Output each line exactly as written, from the first line of the records to the line bearing "-62,7 +62,7 @@", inclusive, while leaving every picture out.

[Start of section]

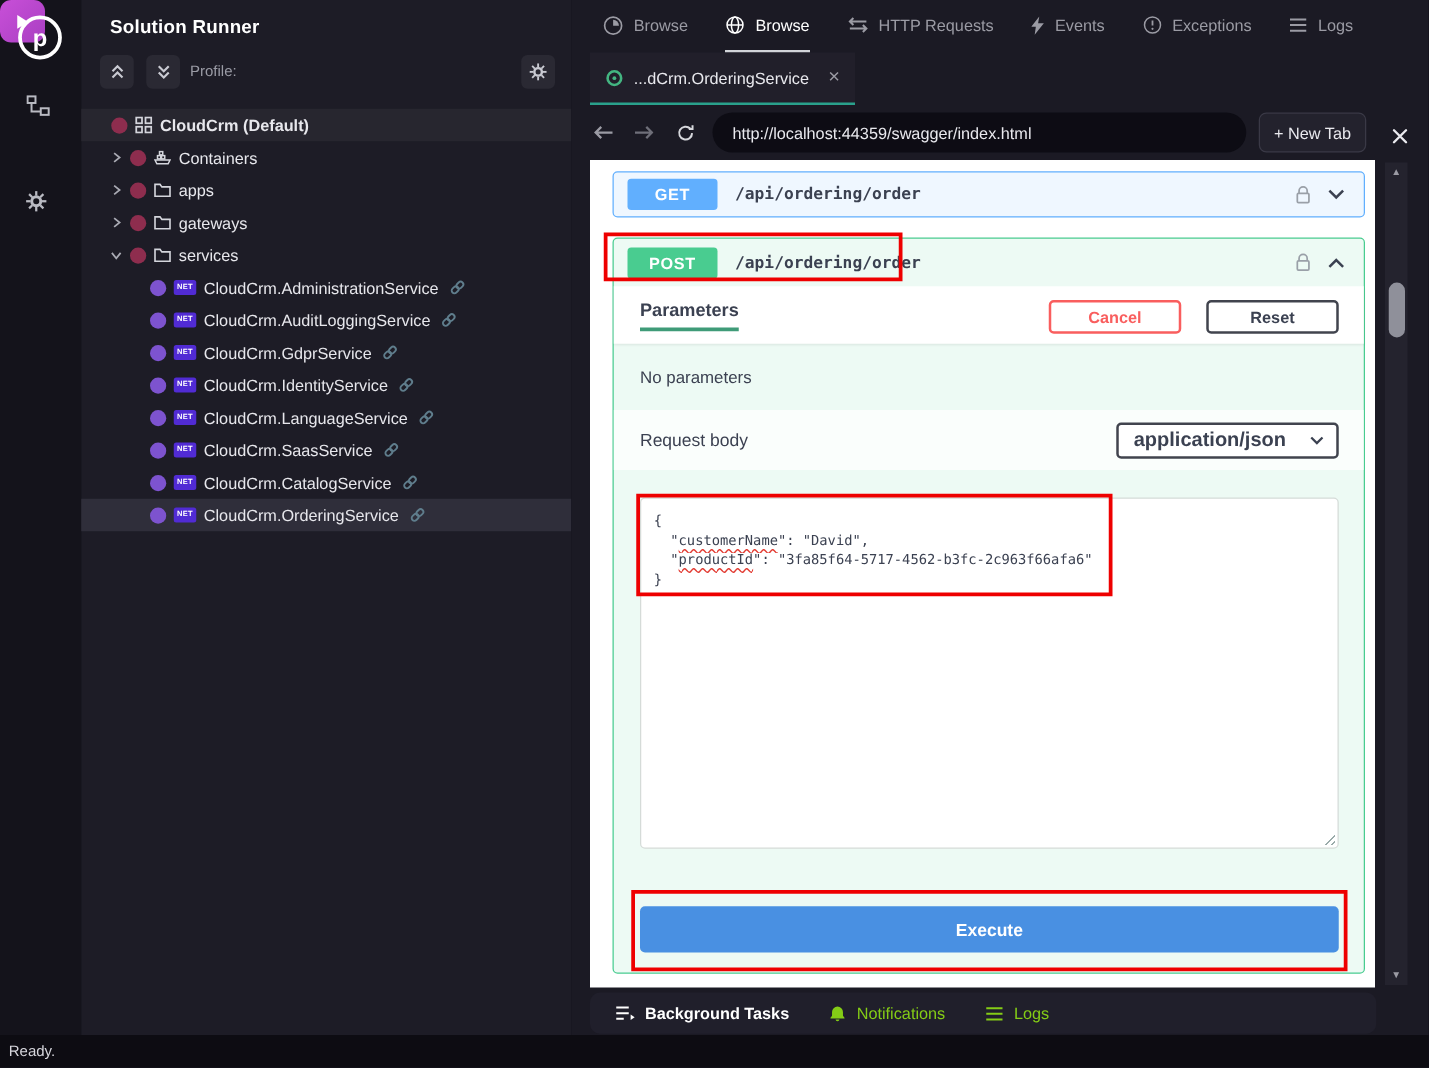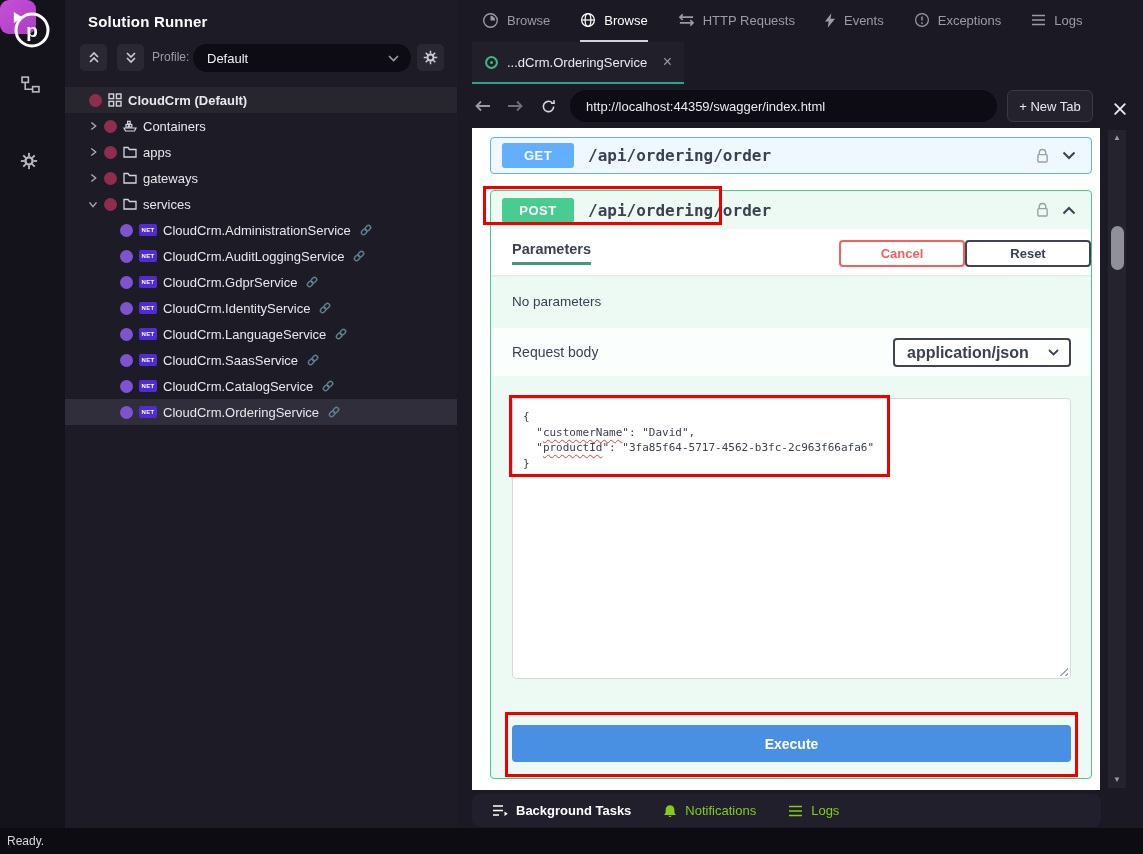--- a/index.html
+++ b/index.html
@@ -155,12 +155,6 @@
         </svg>
     </button>
     <span class="profile-label">Profile:</span>
-    <div class="profile-select">
-      <span>Default</span>
-      <svg width="11" height="7" viewBox="0 0 11 7" fill="none" stroke="#9a9ba5" stroke-width="1.6">
-          <path d="M1 1l4.5 4.5L10 1"></path>
-        </svg>
-    </div>
     <button class="sqbtn gear2">
       <svg width="15" height="15" viewBox="0 0 20 20" fill="currentColor">
           <g>

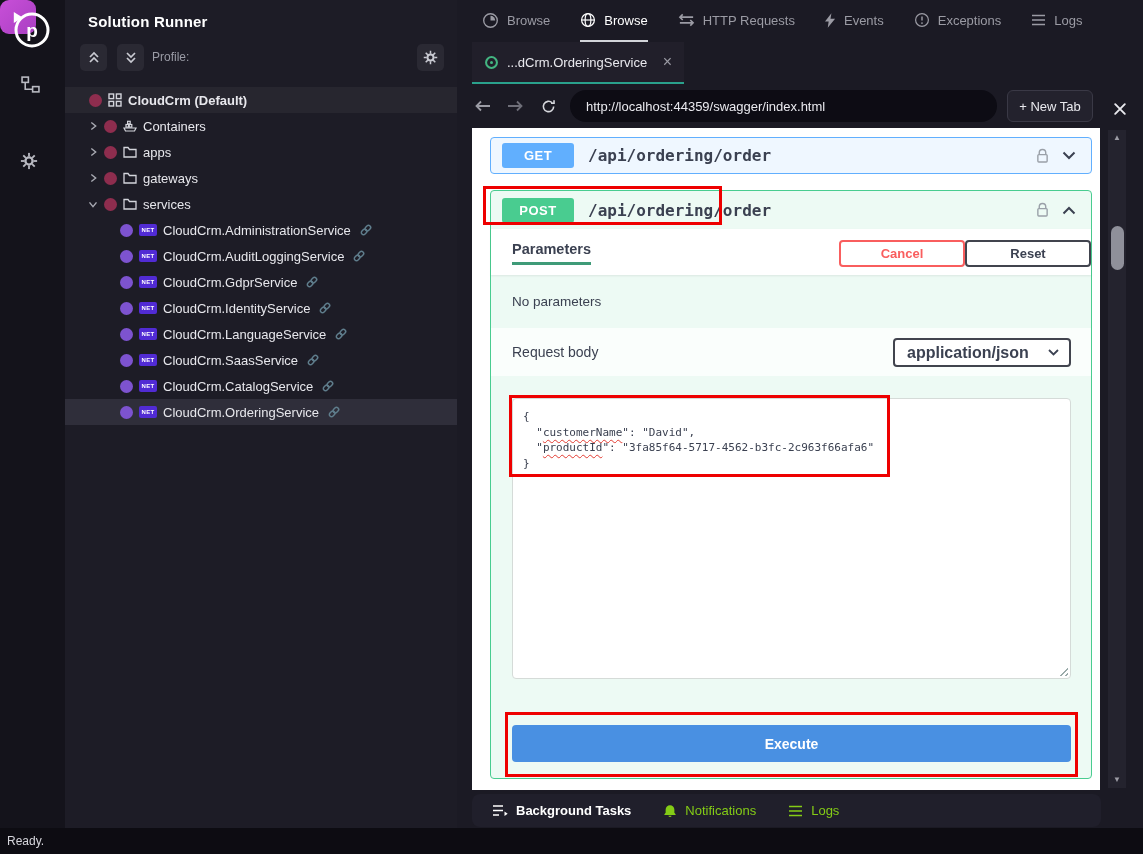--- a/index.html
+++ b/index.html
@@ -62,7 +62,7 @@
   .method{width:72px;height:25px;border-radius:3px;color:#fff;font-weight:bold;font-size:13px;display:flex;align-items:center;justify-content:center;margin-left:11px;letter-spacing:.5px}
   .get-badge{background:#61affe}
   .post-badge{background:#49cc90}
-  .path{margin-left:14px;font-family:"DejaVu Sans Mono",monospace;font-size:16px;font-weight:600;color:#3b4151}
+  .path{margin-left:14px;font-family:"DejaVu Sans Mono",monospace;font-size:13px;font-weight:600;color:#3b4151}
   .lock{margin-left:auto;display:flex;cursor:pointer}
   .chevbig{margin:0 15px 0 13px;color:#3b4151;display:flex;cursor:pointer}
   .sec-head{position:relative;height:46px;background:#fff;box-shadow:0 1px 2px rgba(0,0,0,.08)}

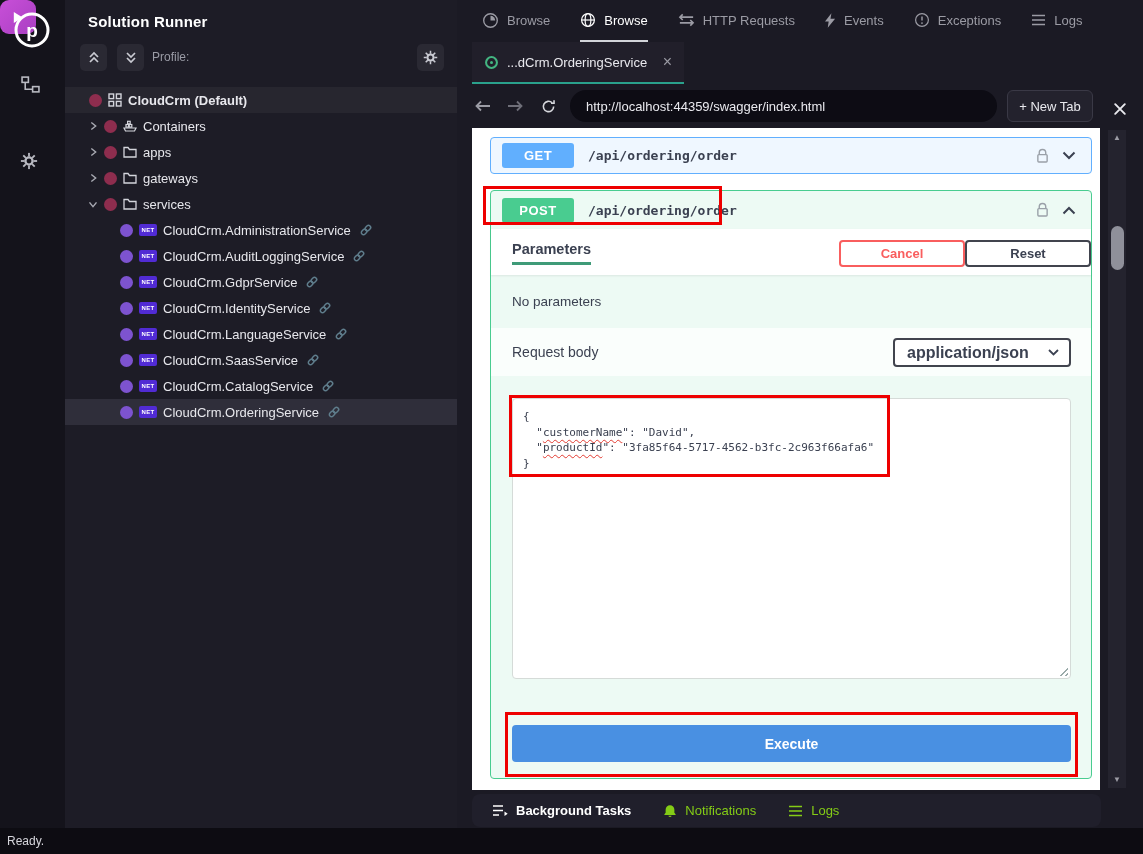--- a/index.html
+++ b/index.html
@@ -67,7 +67,7 @@
   .chevbig{margin:0 15px 0 13px;color:#3b4151;display:flex;cursor:pointer}
   .sec-head{position:relative;height:46px;background:#fff;box-shadow:0 1px 2px rgba(0,0,0,.08)}
   .params-title{position:absolute;left:21px;top:12px;font-size:14.5px;font-weight:bold;color:#3b4151;padding-bottom:5px;border-bottom:3px solid #3f9b78}
-  .btn{position:absolute;top:11px;width:126px;height:27px;border-radius:4px;background:#fff;font-weight:bold;font-size:13px}
+  .btn{position:absolute;top:11px;width:106px;height:27px;border-radius:4px;background:#fff;font-weight:bold;font-size:13px}
   .btn.cancel{left:348px;border:2px solid #f95e5e;color:#f95e5e}
   .btn.reset{left:474px;border:2px solid #41444e;color:#3b4151}
   .noparams{height:53px;display:flex;align-items:center;padding-left:21px;font-size:13.5px;color:#3b4151}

[End of section]

### Solved exercise
--- a/index.html
+++ b/index.html
@@ -155,12 +155,6 @@
         </svg>
     </button>
     <span class="profile-label">Profile:</span>
-    <div class="profile-select">
-      <span>Default</span>
-      <svg width="11" height="7" viewBox="0 0 11 7" fill="none" stroke="#9a9ba5" stroke-width="1.6">
-          <path d="M1 1l4.5 4.5L10 1"></path>
-        </svg>
-    </div>
     <button class="sqbtn gear2">
       <svg width="15" height="15" viewBox="0 0 20 20" fill="currentColor">
           <g>

--- a/index.html
+++ b/index.html
@@ -62,7 +62,7 @@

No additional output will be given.